Instructions for the task. Which lines in the data below contain the string "sans"? Show each one.

(Data extracted from a collection)
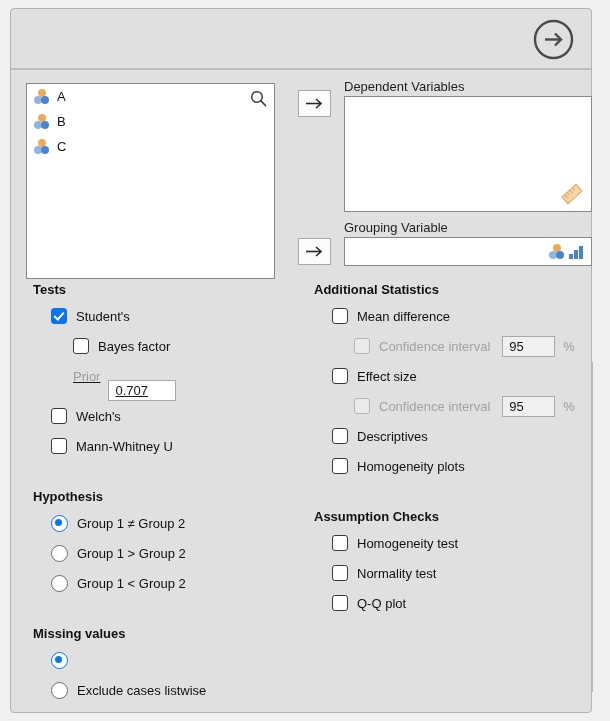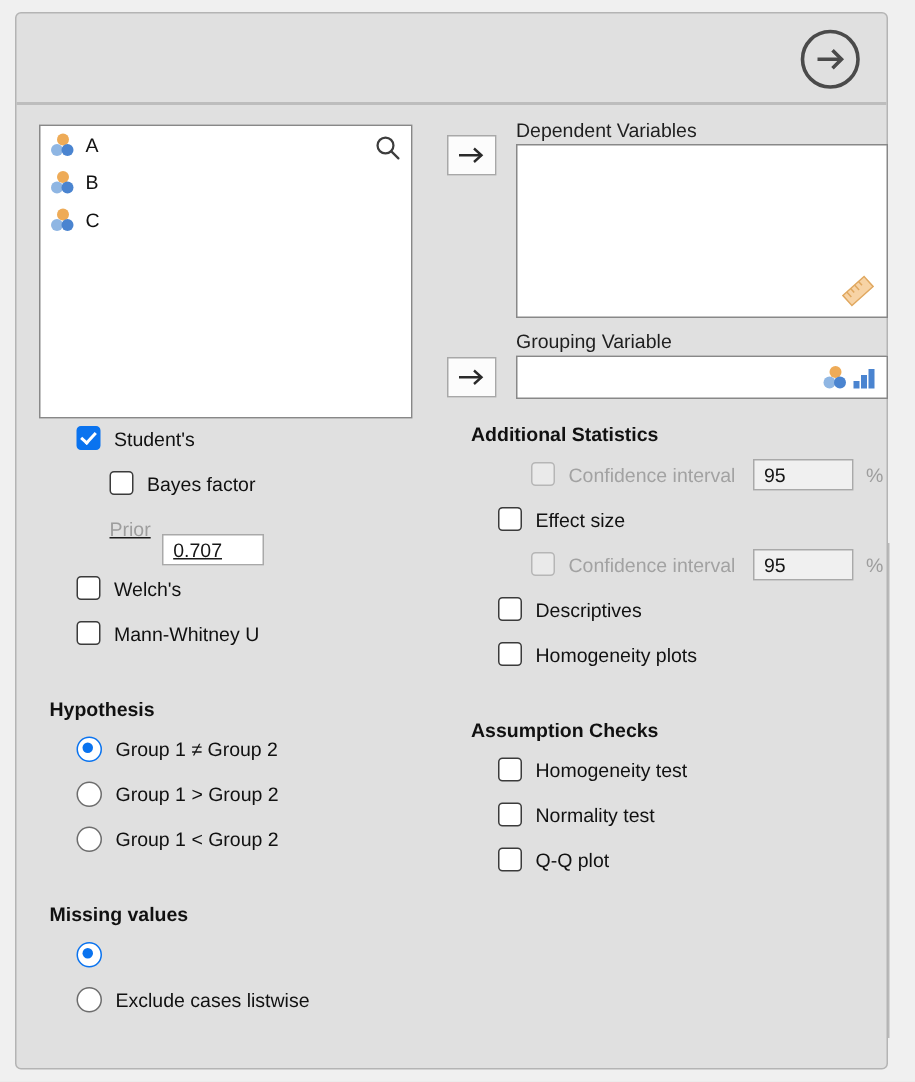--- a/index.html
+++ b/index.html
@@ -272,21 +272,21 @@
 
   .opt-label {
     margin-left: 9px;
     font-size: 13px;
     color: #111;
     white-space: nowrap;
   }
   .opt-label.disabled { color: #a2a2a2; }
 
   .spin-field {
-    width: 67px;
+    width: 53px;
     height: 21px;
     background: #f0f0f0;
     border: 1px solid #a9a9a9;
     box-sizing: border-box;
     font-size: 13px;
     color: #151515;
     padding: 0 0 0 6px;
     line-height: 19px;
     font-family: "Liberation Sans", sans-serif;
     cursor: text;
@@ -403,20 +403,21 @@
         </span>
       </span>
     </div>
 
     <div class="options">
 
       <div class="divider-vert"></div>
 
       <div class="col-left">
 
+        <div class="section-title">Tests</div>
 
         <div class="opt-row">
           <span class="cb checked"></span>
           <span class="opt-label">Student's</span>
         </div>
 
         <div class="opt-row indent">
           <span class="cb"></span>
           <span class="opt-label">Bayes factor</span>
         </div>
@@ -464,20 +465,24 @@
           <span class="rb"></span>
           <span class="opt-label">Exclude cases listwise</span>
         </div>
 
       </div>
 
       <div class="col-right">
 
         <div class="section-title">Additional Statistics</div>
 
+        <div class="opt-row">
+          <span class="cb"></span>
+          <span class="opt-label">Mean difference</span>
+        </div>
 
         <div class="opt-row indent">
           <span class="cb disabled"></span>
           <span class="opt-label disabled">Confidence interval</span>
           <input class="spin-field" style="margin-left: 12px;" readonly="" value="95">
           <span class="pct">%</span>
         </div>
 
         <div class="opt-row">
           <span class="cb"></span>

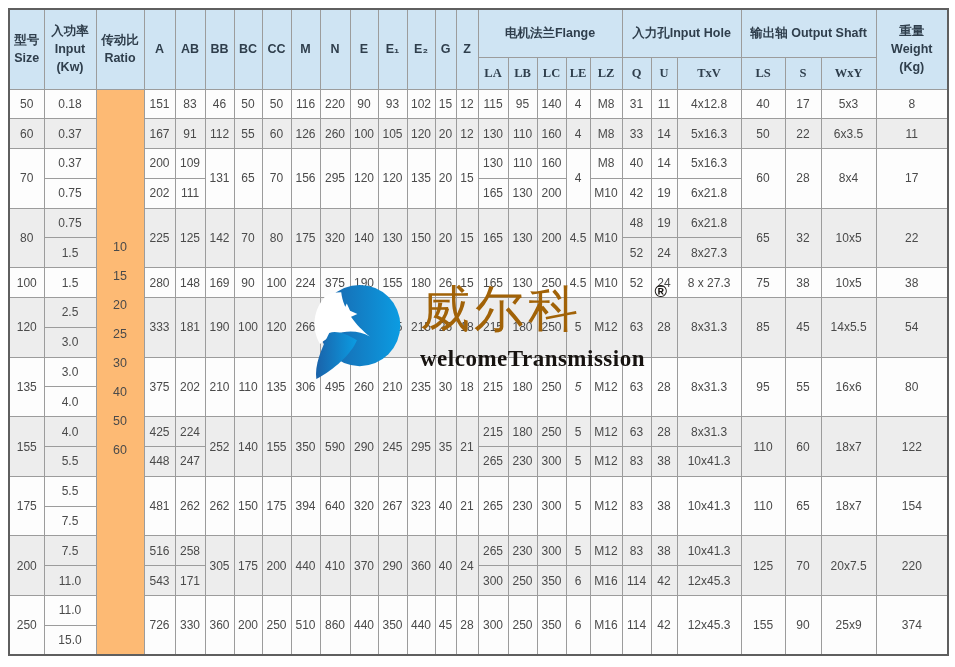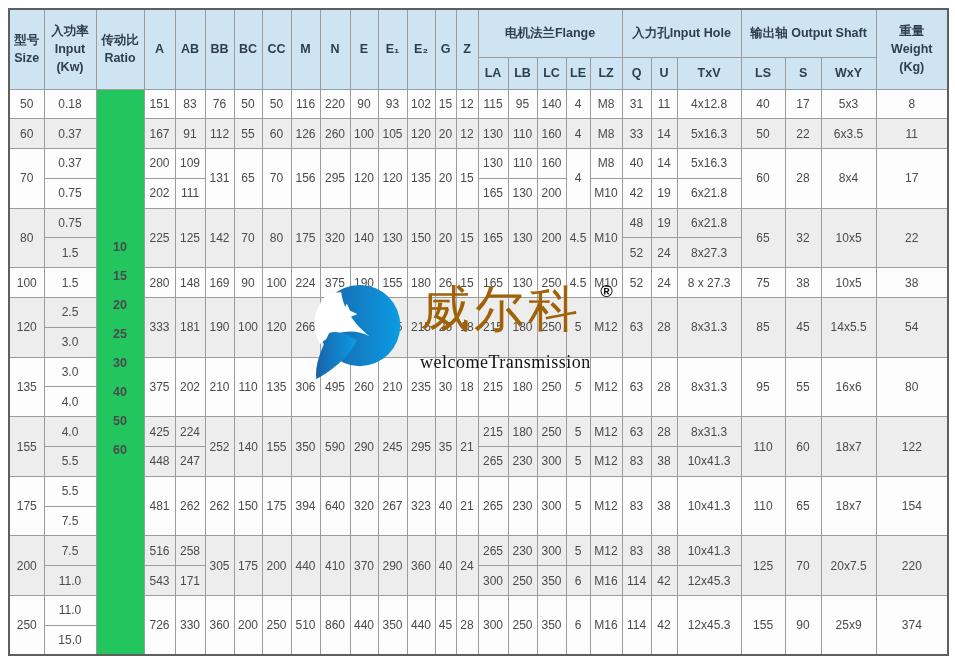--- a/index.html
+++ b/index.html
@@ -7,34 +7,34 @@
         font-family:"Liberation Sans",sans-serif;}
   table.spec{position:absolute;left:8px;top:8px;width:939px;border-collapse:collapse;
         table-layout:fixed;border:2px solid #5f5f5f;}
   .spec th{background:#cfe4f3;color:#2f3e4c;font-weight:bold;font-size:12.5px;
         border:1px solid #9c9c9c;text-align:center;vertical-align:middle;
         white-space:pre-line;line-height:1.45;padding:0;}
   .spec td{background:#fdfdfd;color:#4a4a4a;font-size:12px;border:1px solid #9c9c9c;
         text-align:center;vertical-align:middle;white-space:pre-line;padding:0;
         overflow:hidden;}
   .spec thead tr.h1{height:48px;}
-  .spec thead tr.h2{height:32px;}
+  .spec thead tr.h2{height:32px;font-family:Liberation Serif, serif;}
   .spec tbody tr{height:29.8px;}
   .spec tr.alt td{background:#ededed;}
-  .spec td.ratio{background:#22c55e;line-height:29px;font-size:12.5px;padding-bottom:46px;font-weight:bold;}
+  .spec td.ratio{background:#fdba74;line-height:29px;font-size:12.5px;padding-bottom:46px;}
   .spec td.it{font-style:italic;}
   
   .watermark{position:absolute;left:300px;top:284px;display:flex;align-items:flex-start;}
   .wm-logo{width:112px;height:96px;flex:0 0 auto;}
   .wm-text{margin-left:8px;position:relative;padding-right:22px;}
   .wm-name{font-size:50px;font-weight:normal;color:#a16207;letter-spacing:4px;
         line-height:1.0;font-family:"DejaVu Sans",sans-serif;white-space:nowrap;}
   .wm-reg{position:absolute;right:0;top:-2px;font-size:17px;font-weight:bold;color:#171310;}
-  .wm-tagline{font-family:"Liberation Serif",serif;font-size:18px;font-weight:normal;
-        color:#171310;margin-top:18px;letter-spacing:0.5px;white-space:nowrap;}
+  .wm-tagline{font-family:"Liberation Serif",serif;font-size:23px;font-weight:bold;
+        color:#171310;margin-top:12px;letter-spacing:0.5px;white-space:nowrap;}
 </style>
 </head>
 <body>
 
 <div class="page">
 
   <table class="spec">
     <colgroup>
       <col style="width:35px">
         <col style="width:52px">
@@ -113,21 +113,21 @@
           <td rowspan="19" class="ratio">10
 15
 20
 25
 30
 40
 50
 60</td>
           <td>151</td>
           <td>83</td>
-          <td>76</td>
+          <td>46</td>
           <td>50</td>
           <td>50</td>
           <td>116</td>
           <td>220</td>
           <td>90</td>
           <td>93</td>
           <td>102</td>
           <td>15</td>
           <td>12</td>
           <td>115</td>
* * *
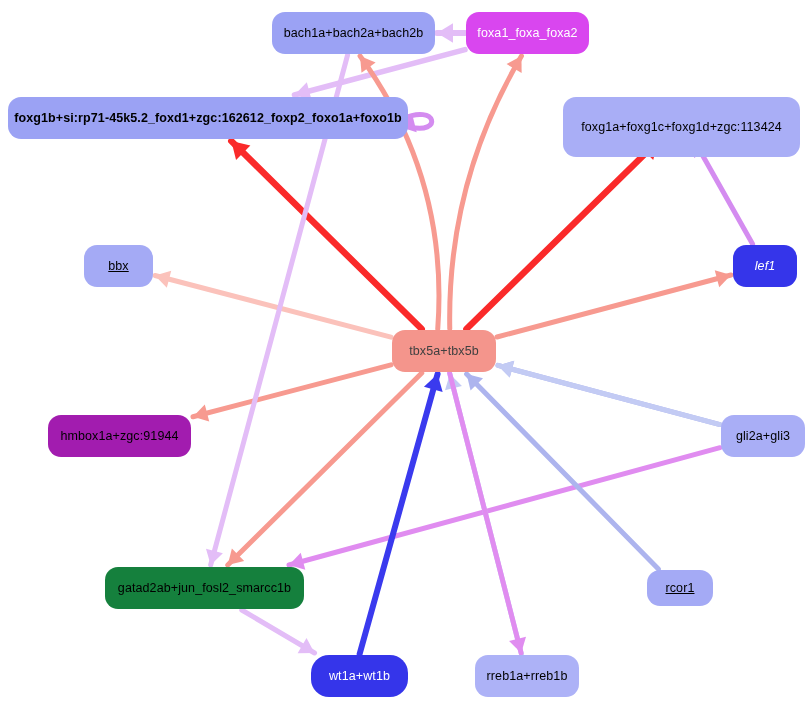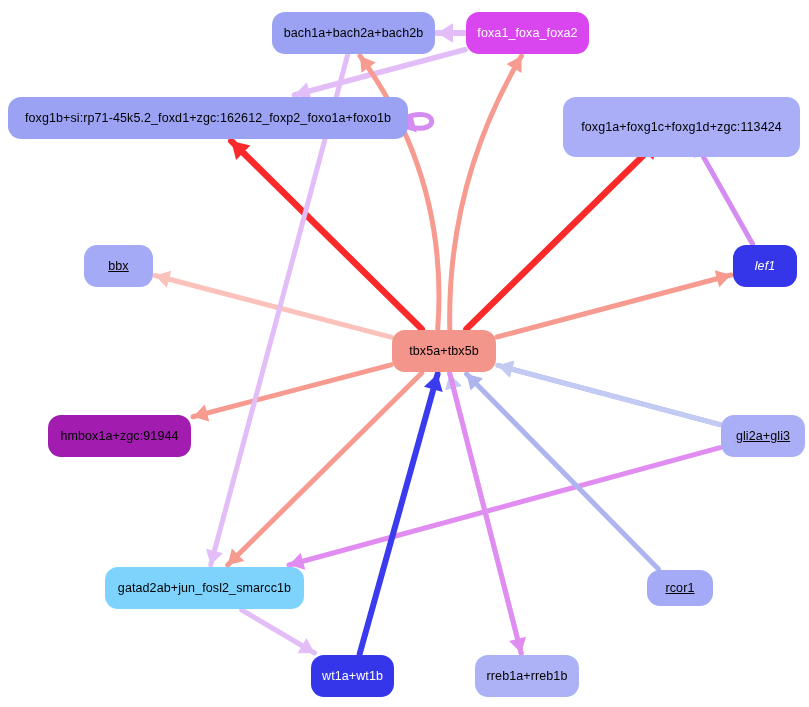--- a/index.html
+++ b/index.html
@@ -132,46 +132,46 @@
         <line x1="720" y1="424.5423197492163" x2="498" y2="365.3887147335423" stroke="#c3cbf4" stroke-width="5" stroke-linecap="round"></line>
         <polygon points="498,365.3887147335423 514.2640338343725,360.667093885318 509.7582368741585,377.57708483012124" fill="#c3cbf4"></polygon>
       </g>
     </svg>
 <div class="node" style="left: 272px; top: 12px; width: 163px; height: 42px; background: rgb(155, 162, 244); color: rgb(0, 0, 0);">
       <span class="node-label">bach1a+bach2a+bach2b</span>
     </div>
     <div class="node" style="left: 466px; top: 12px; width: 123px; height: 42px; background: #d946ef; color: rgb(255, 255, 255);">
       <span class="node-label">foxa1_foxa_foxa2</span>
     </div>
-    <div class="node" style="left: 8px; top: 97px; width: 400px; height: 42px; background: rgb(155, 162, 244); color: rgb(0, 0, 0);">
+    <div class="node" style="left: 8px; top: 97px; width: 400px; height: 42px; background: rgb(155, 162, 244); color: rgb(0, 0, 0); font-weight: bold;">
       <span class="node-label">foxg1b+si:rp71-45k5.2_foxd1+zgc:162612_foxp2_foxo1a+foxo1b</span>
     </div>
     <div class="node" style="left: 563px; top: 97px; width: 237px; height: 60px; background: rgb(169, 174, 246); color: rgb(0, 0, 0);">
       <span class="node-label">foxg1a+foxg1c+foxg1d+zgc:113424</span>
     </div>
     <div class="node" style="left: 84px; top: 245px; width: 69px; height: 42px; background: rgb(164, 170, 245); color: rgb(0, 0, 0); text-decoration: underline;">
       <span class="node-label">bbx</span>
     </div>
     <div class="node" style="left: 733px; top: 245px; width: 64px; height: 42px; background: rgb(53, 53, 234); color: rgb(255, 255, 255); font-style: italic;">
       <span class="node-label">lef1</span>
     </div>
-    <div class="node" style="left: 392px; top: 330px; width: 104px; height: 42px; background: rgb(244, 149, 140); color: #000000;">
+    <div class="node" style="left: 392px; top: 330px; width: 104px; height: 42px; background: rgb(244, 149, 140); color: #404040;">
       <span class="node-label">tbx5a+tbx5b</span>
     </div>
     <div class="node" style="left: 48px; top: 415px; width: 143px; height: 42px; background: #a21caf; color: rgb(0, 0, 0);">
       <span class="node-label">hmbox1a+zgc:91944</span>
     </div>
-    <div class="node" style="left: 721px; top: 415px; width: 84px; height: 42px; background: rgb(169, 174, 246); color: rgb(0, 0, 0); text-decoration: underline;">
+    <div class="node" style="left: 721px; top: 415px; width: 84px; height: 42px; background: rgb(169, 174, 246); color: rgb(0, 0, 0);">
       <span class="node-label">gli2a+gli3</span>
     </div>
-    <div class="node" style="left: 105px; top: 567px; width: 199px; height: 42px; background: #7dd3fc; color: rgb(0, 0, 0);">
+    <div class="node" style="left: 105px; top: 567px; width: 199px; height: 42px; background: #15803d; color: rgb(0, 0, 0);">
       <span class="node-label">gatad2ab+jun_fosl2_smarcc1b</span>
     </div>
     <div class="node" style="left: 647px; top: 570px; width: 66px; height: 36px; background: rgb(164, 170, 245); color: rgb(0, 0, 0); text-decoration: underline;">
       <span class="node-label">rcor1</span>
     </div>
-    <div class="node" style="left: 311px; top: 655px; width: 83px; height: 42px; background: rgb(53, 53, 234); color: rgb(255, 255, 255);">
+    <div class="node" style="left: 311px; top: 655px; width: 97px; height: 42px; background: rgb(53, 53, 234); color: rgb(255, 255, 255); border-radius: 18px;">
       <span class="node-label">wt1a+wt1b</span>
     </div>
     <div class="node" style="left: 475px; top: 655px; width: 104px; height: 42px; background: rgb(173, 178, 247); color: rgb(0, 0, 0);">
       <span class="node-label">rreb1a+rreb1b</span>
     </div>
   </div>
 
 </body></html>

Written response.
     font-family: "Liberation Sans", sans-serif;
         font-family:"Liberation Sans",sans-serif;}
         line-height:1.0;font-family:"DejaVu Sans",sans-serif;white-space:nowrap;}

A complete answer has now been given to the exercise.